Chokri Belaid
Chokri Belaid  Reuters

Tunisians are commemorating the first year since the assassination of secular opposition leader Chokri Belaid after authorities claimed the alleged killer had been shot dead this week.

The charismatic critic of the Islamist party Ennahda was fatally shot as he left his house in the capital Tunis.

A member of a leftist alliance of parties known as the Popular Front, 48-year-old Belaid often accused Ennahda of tolerating Tunisia's ultraconservatives, or Salafists, who had defaced mausoleums and art exhibits while hiding behind the mask of liberalism and democratic values.

The assassination sparked anti-government protests and a political crisis from which Tunisia has started to emerge only recently, with the approval of a consensus constitution last month.

Tunisia
A woman chants slogans and holds pictures of assassinated leftist politician Chokri Belaid during a demonstration against the Islamist Ennahda movement in Tunis February 23, 2013. Reuters

The authorities blamed the killing on members of Salafist group Ansar al-Sharia.

Interior minister Loft Ben Jeddou announced that Belaid's alleged assassin, Kamel Gadhgadhi, was killed with other suspects during a 20-hour siege of a house in the northern Raoued district of Tunis.

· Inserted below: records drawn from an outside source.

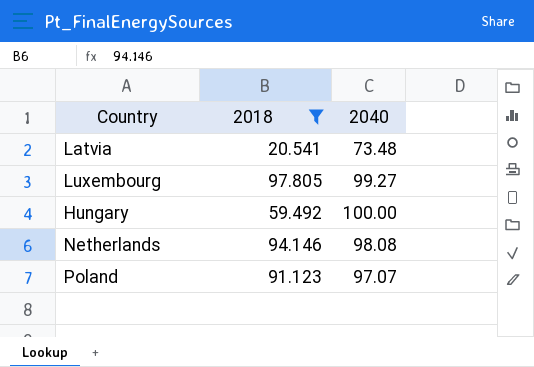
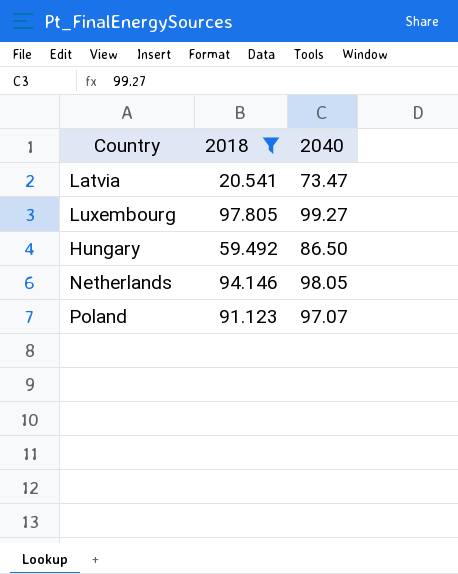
Latvia | 2040: 73.48 -> 73.47
Hungary | 2040: 100.00 -> 86.50
Netherlands | 2040: 98.08 -> 98.05

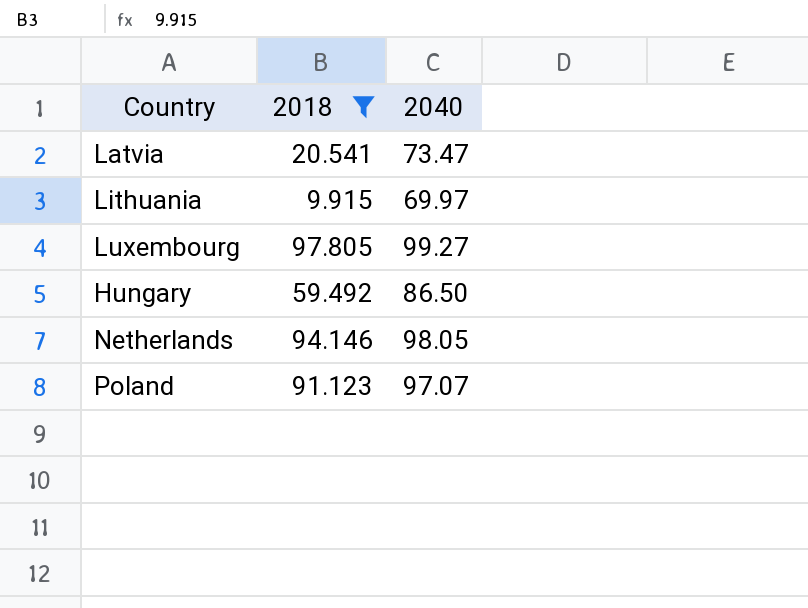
row Lithuania: none -> 9.915 | 69.97

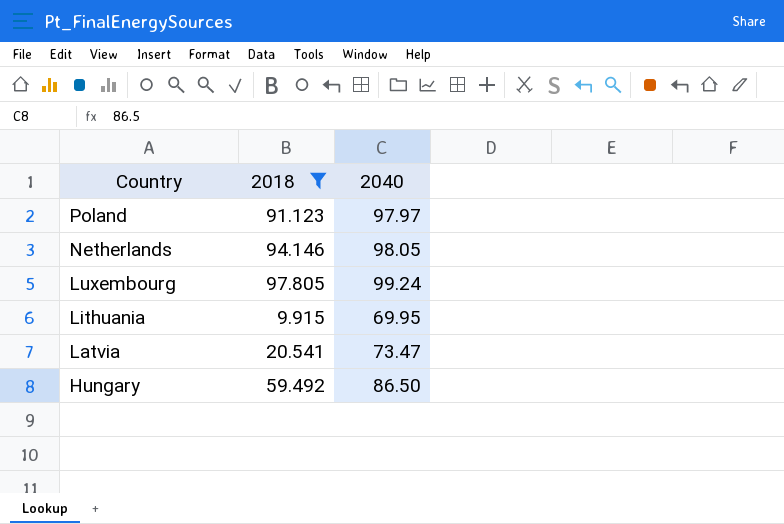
row order: none -> Country descending
Poland | 2040: 97.07 -> 97.97
Luxembourg | 2040: 99.27 -> 99.24
Lithuania | 2040: 69.97 -> 69.95

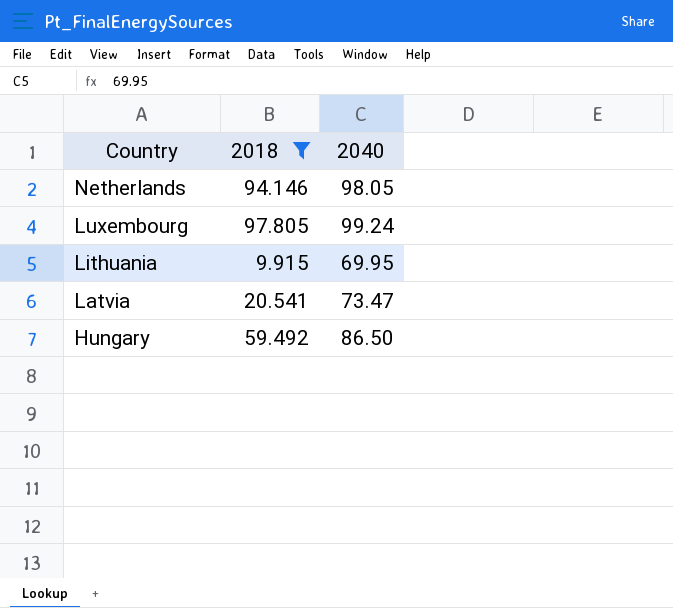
row Poland: 91.123 | 97.97 -> none

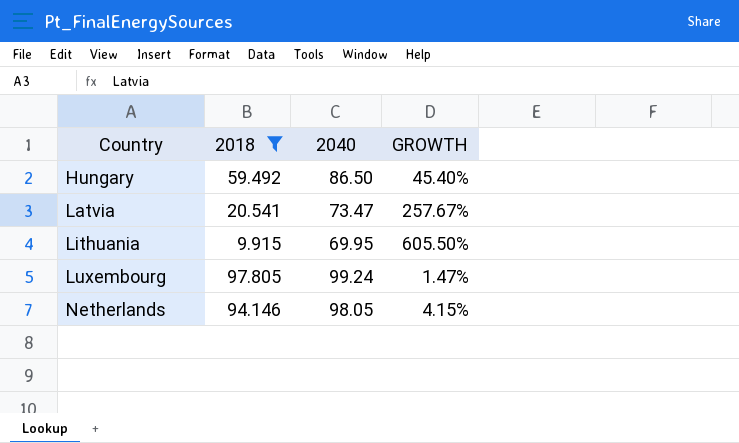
row order: Country descending -> Country ascending
column GROWTH | formula: none -> ([2040] - [2018]) / [2018]

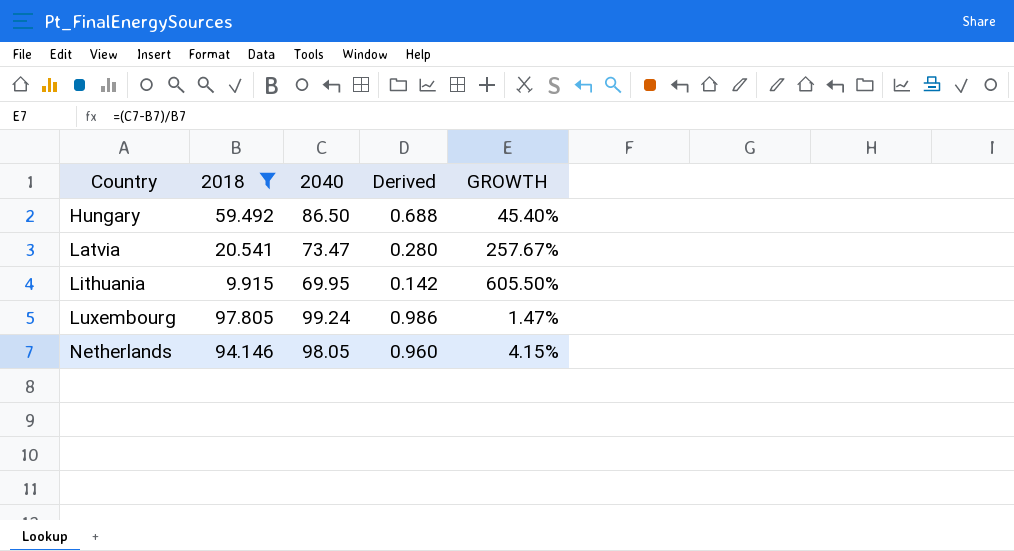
column Derived | formula: none -> [2018] / [2040]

"[It is] the best present that we could give Tunisians" on the first anniversary of Belaid's murder, said Ben Jeddou.

However, the family of the dead politician accused Ennahda for the killing.

"He can keep this present; killing a man is not a present," Belaid's brother, Abdelmajid, told AFP.

"We didn't want Gadhgadhi to be killed and we are certainly not celebrating his death... We wanted him to be fairly tried," he said.

"We want to know the whole truth. Gadhgadhi was not alone. There are other parties implicated and we hope they will be captured so that the truth is revealed."